Il y a quelques années, dans les cercles proches du gouvernement Blair - surtout dans les médias et chez les universitaires - il était de bon ton de parler du réformisme de Saif al-Islam. Il est désormais de bon ton de lui jeter l’opprobre comme le fils de son affreux père. Les deux affirmations sont inexactes et ne sont formulées que pour se justifier. Saif al-Islam avait commencé à jouer un rôle significatif et constructif dans les affaires d’état libyennes, en convaincant le Groupe Combattant Islamique Libyen (GCIL) de cesser sa campagne de terrorisme en échange de la libération de prisonniers en 2008, en promouvant une série de réformes concrètes et en suggérant la reconnaissance formelle des Berbères par le régime. Il est irréaliste de penser qu’il aurait pu remodeler la Libye en une démocratie progressiste s’il avait succédé à son père, mais il reconnaissait certainement les problèmes de la Jamahiriya et la nécessité de réformes profondes. L’éventualité d’une voie réformiste menée par Saif a été brisée par les évènements de ce printemps. Ne peut-on faire un parallèle avec les sanctions internationales imposées au lendemain de l’attentat de Lockerbie qui ont interrompu les initiatives de réforme ?

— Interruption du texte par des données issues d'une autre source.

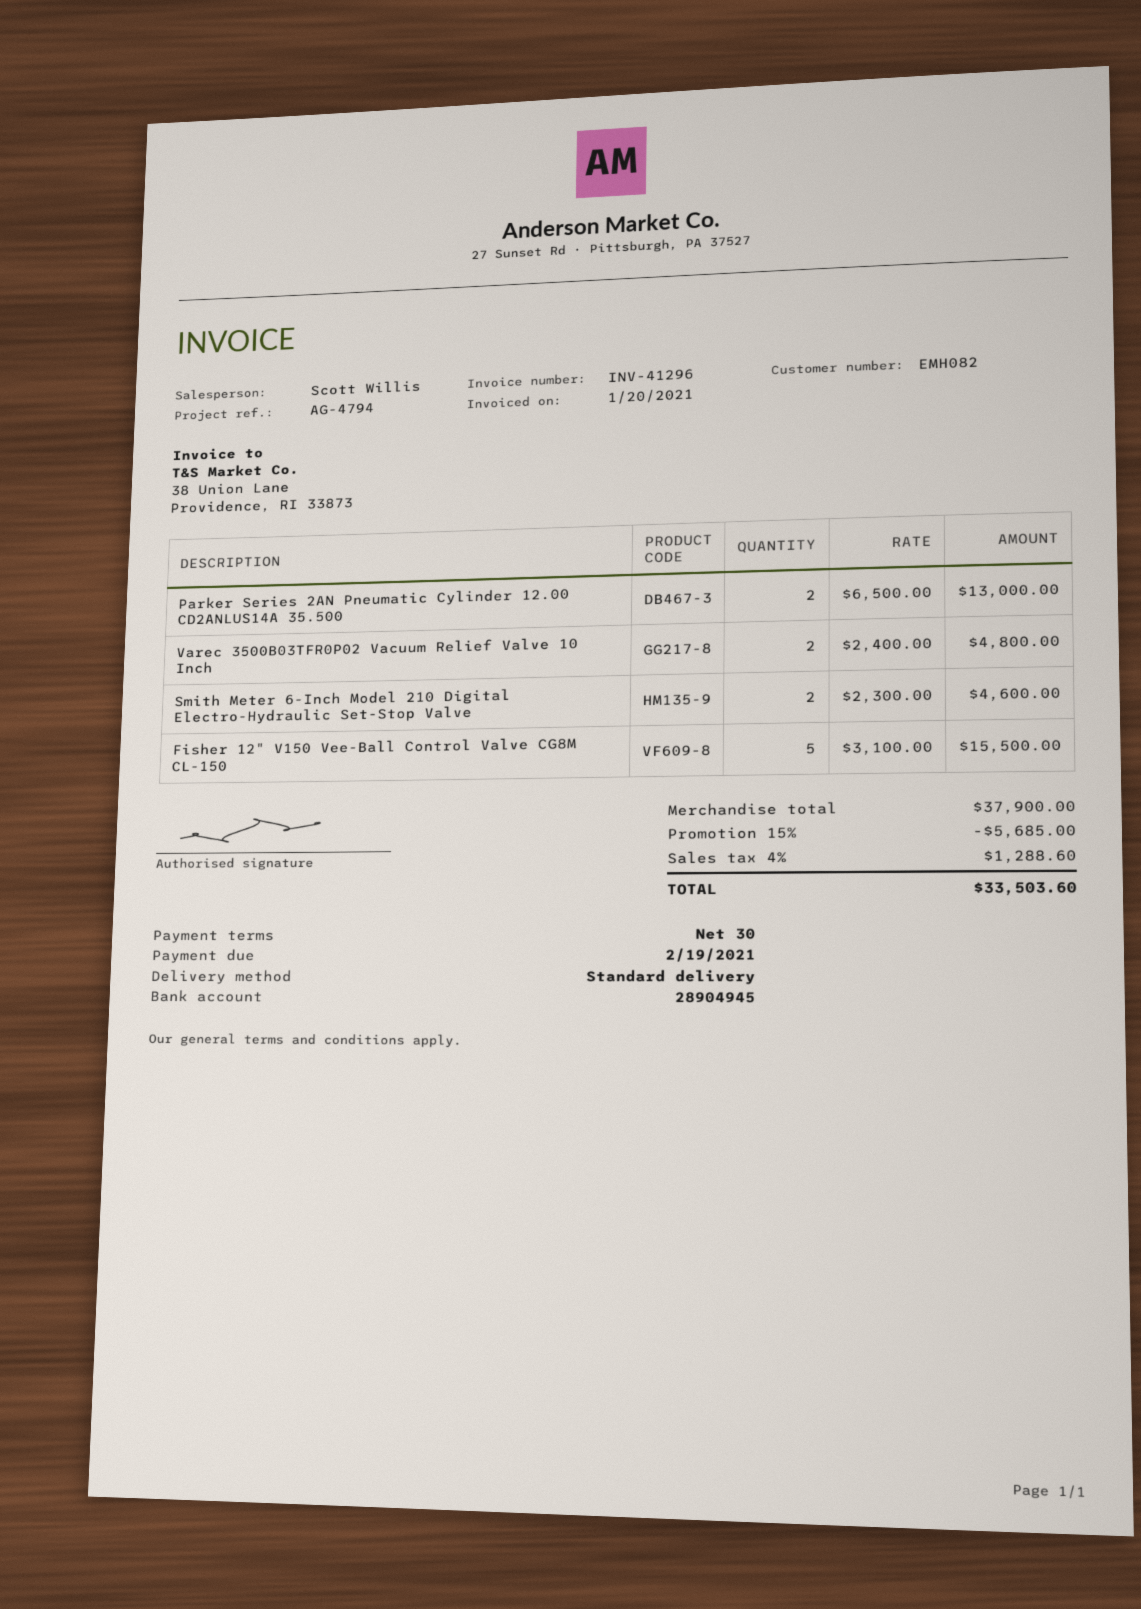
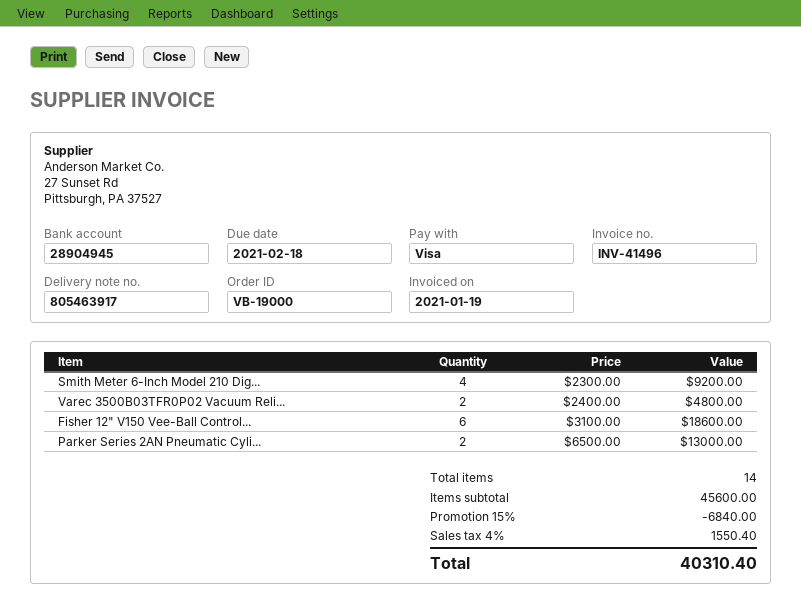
invoice number: INV-41296 -> INV-41496
invoice date: 2021-01-20 -> 2021-01-19
due date: 2021-02-19 -> 2021-02-18
Smith Meter 6-Inch Model 210 Digital Electro-Hydraulic Set-Stop Valve: 2 x 2300.00 = 4600.00 -> 4 x 2300.00 = 9200.00
Fisher 12" V150 Vee-Ball Control Valve CG8M CL-150: 5 x 3100.00 = 15500.00 -> 6 x 3100.00 = 18600.00
subtotal: 37900.00 -> 45600.00
discount: 15% = 5685.00 -> 15% = 6840.00
tax: 4% = 1288.60 -> 4% = 1550.40
total: 33503.60 -> 40310.40

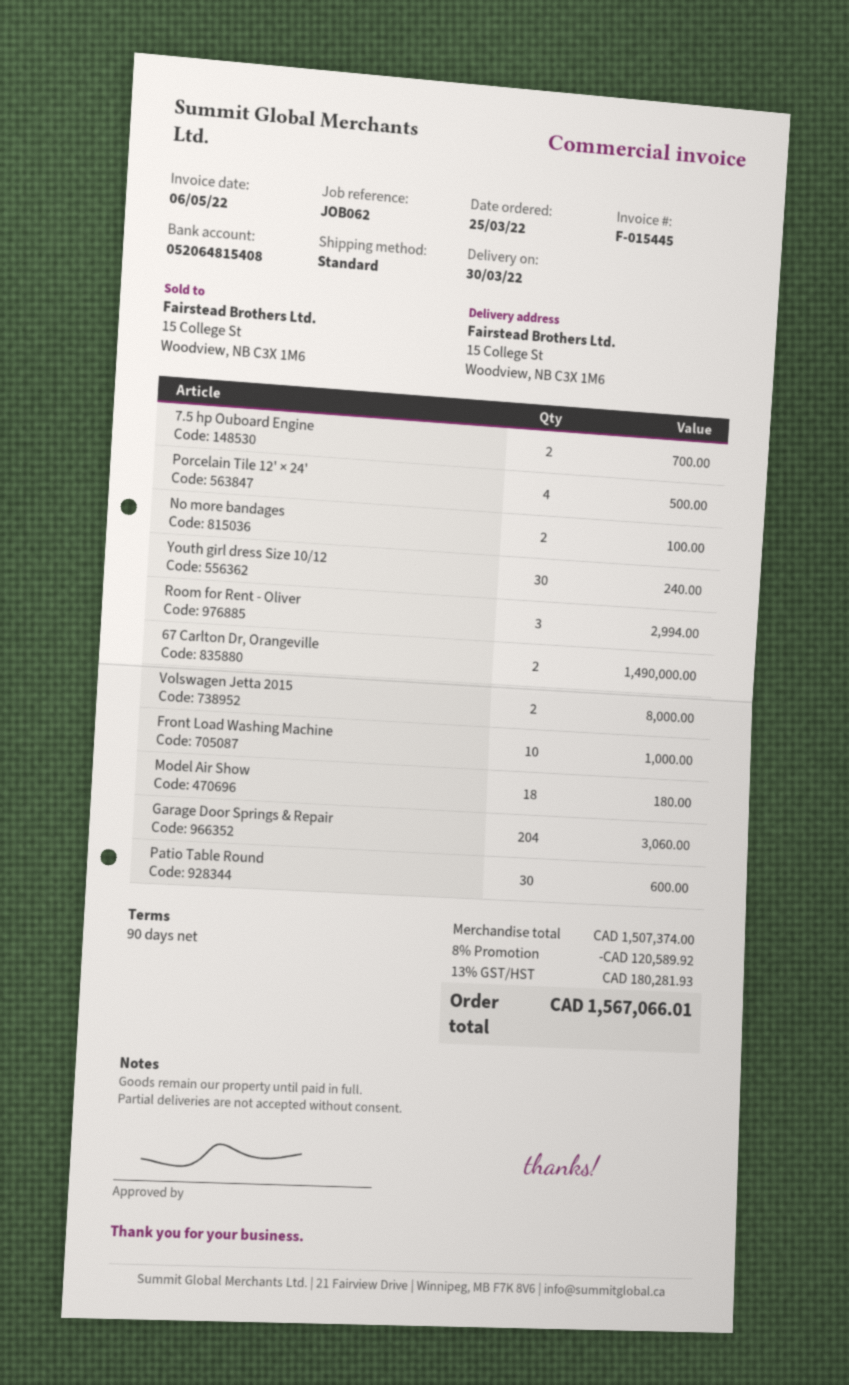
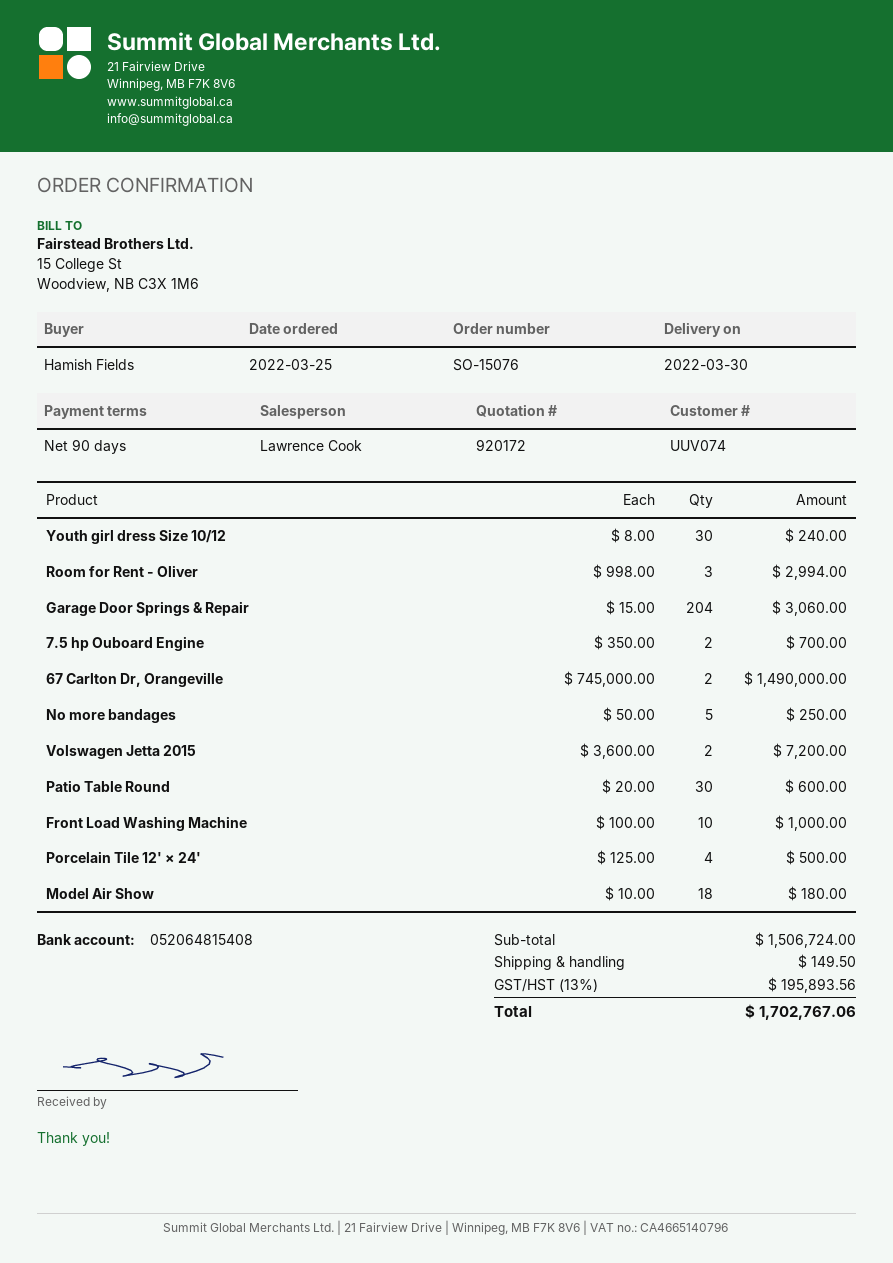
No more bandages: 2 for 100.00 -> 5 for 250.00
Volswagen Jetta 2015: 2 for 8000.00 -> 2 for 7200.00
subtotal: 1507374.00 -> 1506724.00
discount: 8% = 120589.92 -> none
shipping: none -> 149.50
tax: 13% = 180281.93 -> 13% = 195893.56
total: 1567066.01 -> 1702767.06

Depuis février, il a sans cesse été répété que le gouvernement Libyen était responsable à la fois pour l’attentat contre un discothèque de Berlin le 5 avril 1986 et l’attentat de Lockerbie le 21 décembre 1988. La nouvelle de la fin violente de Kadhafi fût accueillie avec satisfaction par les familles des victimes américaines de Lockerbie, pleines d’amertume à l’égard d’un homme que le gouvernement US présentait comme le commanditaire de l’attentat contre le vol 103 de la Pan Am. Mais de nombreux observateurs informés ont émis des doutes sur ces deux histoires, surtout Lockerbie. Jim Swire, porte-parole de UK Families Flight 103 (Familles du Vol 103), dont la fille a été tuée dans l’attentat, a exprimé de façon répétée son insatisfaction devant la version officielle. Hans Köchler, un juriste autrichien désigné par l’ONU comme observateur indépendant au procès, s’est déclaré préoccupé sur le déroulement du procès (notamment en ce qui concerne le rôle de deux officiels du Département de Justice US qui étaient assis à côté des procureurs écossais et qui semblaient leur donner des instructions). Köchler a décrit la condamnation d’al-Megrahi comme un « déni de justice flagrant ». Swire, qui lui aussi a assisté à tout le procès, a ensuite lancé la campagne Justice pour al-Megrahi. Dans une courte biographie de Kadhafi diffusée sur la chaîne BBC World Service dans la nuit du 20 octobre, John Simpson s’est abstenu de répéter ces accusations, en indiquant simplement que l’attentat à Berlin a « peut-être été ou pas l’oeuvre de Kadhafi », une formule honnête qui laisse place au doute. Sur Lockerbie, il a dit que Libye avait été par la suite « désignée comme seule et unique coupable », une formule tout à fait exact.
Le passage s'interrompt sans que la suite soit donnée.